An interesting fact; after the end of the cold war the intellectual brain trust of mathematicians and physicists once employed by superpowers locked in an arms race migrated to finance. They are the new breed of quantitative analysts referred to on Wall St. as “Quants”. Their job is to understand markets and exploit opportunities. They don’t care if others make or lose, their job is to find profit opportunities and exploit them. Imagine the capacity of a brain that could devise a bomb that could split an atom and destroy a city, applied to making money off the ordinary machinations of the stock market.
The small investor is outmatched by those prepared to outsmart the collective wisdom of the part time investor managing their nest egg.

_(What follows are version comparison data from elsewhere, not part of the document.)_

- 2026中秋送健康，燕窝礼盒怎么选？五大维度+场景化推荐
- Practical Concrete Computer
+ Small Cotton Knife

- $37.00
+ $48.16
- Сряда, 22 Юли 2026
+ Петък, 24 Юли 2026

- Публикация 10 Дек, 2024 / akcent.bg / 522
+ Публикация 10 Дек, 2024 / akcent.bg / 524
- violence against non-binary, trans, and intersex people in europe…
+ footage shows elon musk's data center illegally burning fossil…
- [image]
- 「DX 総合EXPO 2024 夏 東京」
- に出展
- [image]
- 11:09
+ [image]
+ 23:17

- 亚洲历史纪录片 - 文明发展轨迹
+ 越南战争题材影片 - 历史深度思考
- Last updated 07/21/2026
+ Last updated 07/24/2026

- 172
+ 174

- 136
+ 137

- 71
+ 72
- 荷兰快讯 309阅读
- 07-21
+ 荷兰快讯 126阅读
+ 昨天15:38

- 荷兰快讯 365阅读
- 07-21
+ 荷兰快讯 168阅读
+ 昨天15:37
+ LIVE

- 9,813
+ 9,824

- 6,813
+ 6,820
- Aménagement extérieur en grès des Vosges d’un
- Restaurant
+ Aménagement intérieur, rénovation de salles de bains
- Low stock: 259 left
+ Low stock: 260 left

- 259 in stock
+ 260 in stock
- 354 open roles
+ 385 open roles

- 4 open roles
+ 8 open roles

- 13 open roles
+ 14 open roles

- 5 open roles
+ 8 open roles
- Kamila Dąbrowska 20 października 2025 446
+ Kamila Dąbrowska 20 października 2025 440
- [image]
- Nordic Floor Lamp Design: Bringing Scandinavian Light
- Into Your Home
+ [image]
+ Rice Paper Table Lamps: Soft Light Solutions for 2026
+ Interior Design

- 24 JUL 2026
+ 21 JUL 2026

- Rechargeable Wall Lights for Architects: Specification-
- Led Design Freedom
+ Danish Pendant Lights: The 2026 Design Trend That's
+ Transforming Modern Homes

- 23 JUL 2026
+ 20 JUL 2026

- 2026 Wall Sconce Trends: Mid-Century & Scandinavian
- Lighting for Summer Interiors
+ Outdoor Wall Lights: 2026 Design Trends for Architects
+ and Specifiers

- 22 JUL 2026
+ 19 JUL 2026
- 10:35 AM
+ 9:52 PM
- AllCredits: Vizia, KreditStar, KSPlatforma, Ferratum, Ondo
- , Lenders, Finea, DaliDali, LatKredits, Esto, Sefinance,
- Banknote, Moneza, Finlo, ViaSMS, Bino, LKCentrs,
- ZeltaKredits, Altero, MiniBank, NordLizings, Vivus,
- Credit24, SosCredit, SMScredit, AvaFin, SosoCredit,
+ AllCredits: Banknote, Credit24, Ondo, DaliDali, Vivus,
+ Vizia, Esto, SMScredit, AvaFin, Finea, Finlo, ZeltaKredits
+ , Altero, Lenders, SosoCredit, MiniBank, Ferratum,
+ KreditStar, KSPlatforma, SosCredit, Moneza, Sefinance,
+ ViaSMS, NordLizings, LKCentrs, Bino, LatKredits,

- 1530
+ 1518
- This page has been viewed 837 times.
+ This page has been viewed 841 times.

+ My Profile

Ultimately, the proof is right in front of you… what has your money made over the past 10 or 20 years? Not what you’ve added by being a disciplined saver, but returns made from your investments. For most of us, it is a discouraging figure. And adjusted for inflation, even more disheartening.
The real question is… What can you do about it?
What ARE you going to do about it?
Asset Allocation Vs. Stock Picking & Market Timing
Do you wonder if you can really win in the stock market? Or for that matter if your mutual fund manager can do any better?
There was a study published in 1995 “Determinants of Portfolio Performance” that studies the performance of 91 pension funds over a 10 year period. In particular, the focus was on distinguishing the relative importance of stock picking, market timing and asset allocation on overall returns.
The result, asset allocation had the most significant impact on the performance differences between funds. In fact, it was credited for 94% of the variation between fund performance.
What does this mean? First, it means that stock picking and market timing have little to do with even professional managers ability to create wealth. Examples of those making great gains are offset by the corresponding losses of others. It means that putting your money into the appropriate types and balance of investment classes will contribute more than attempting to pick the right stock or fund. Further, actively managed funds that attempt to pick stocks and time the market will have the same challenges.
Remember the Wall St. Journal “Monkey vs. Professional” stock picking contest? I think the pros won, but it was no resounding victory. The fact that this feature ran in the Wall St. Journal for 11 years is telling in and of itself.
Choosing the right asset classes and allowing them to grow and prosper may be the single, most simple solution to creating real long term wealth.
By the way, real estate is an excellent way to build wealth. Many have done it, so can you.